Reflexões de quarentena
Os últimos dias tem sido difíceis; há duas semanas que venho colocando a culpa da minha angústia na TPM, a questão é que já estou na terceira semana, o mar vermelho já veio, e nada deste tormento passar.
Resolvi escrever já que nem mesmo minhas orações foram suficientes para aliviar esse vazio que é mais uma falta de mim mesma. Uma baixa autoestima que leva a insegurança, ansiedade, carência, codependência e uma inquietude infinita.
Quer dizer, as intuições vêm, mas sou eu quem ainda não está convencida dos conselhos dados pela espiritualidade. Ainda insisto na auto sabotagem, em pensamentos tóxicos que refletem uma relação abusiva com meu próprio eu.

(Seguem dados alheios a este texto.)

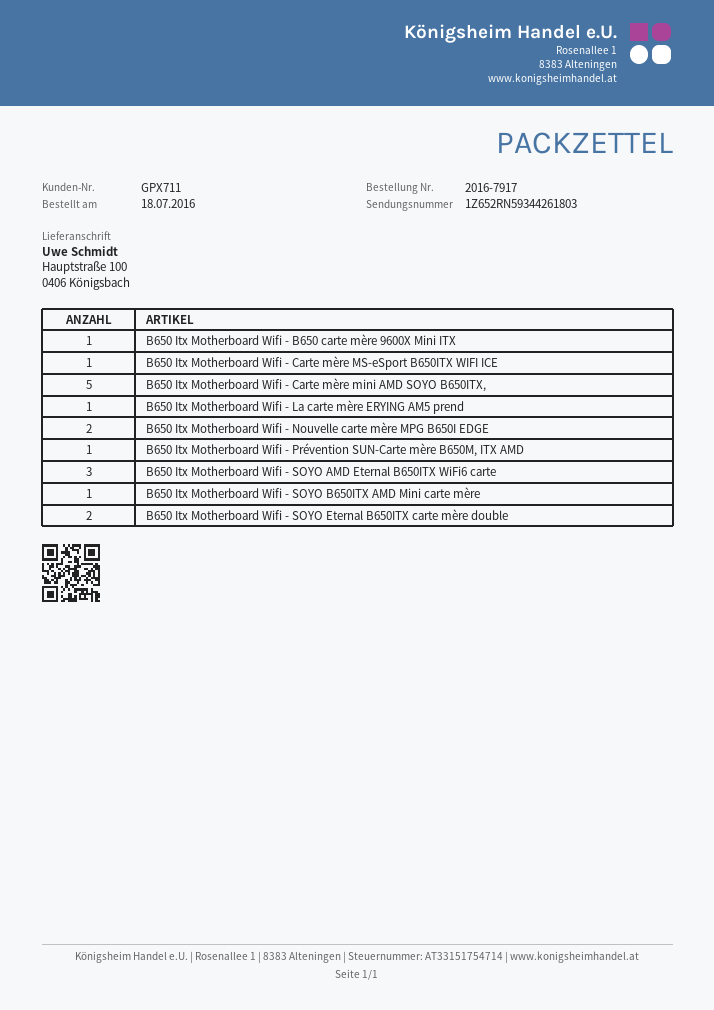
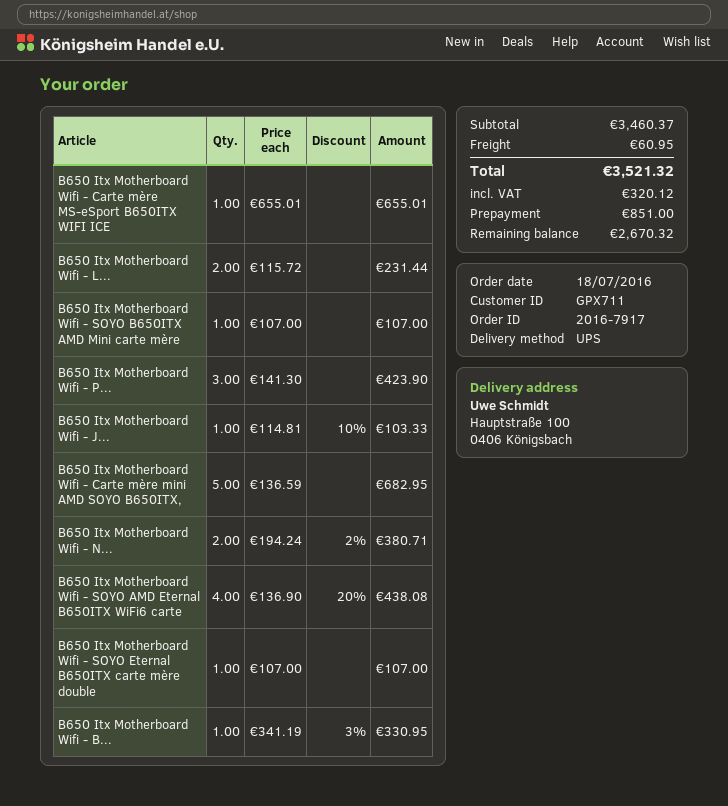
B650 Itx Motherboard Wifi - La carte mère ERYING AM5 prend: 1 -> 2
B650 Itx Motherboard Wifi - Prévention SUN-Carte mère B650M, ITX AMD: 1 -> 3
B650 Itx Motherboard Wifi - SOYO AMD Eternal B650ITX WiFi6 carte: 3 -> 4
B650 Itx Motherboard Wifi - SOYO Eternal B650ITX carte mère double: 2 -> 1
B650 Itx Motherboard Wifi - J...: none -> 1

Fantasminhas da cobrança que se fazem presentes em todos os momentos seja no trabalho em que meu esforço nunca parece suficiente levando a uma necessidade constante de me inscrever em novos cursos a cada semana a fim de me sentir produtiva. Apesar da ansiedade, é algo que me mantém distante de certos julgamentos que aparecem em momentos de lazer, além de ter a impressão de que estou perdendo tempo com algo “fútil”.
Há algum tempo me acostumei com a rotina corrida do estudo o que se tornou meu novo “normal” e não está sendo fácil ressignificá-lo. Aliás, este tem sido o maior desafio; ressignificar o passado, especialmente aqueles momentos que ainda trazem sofrimento.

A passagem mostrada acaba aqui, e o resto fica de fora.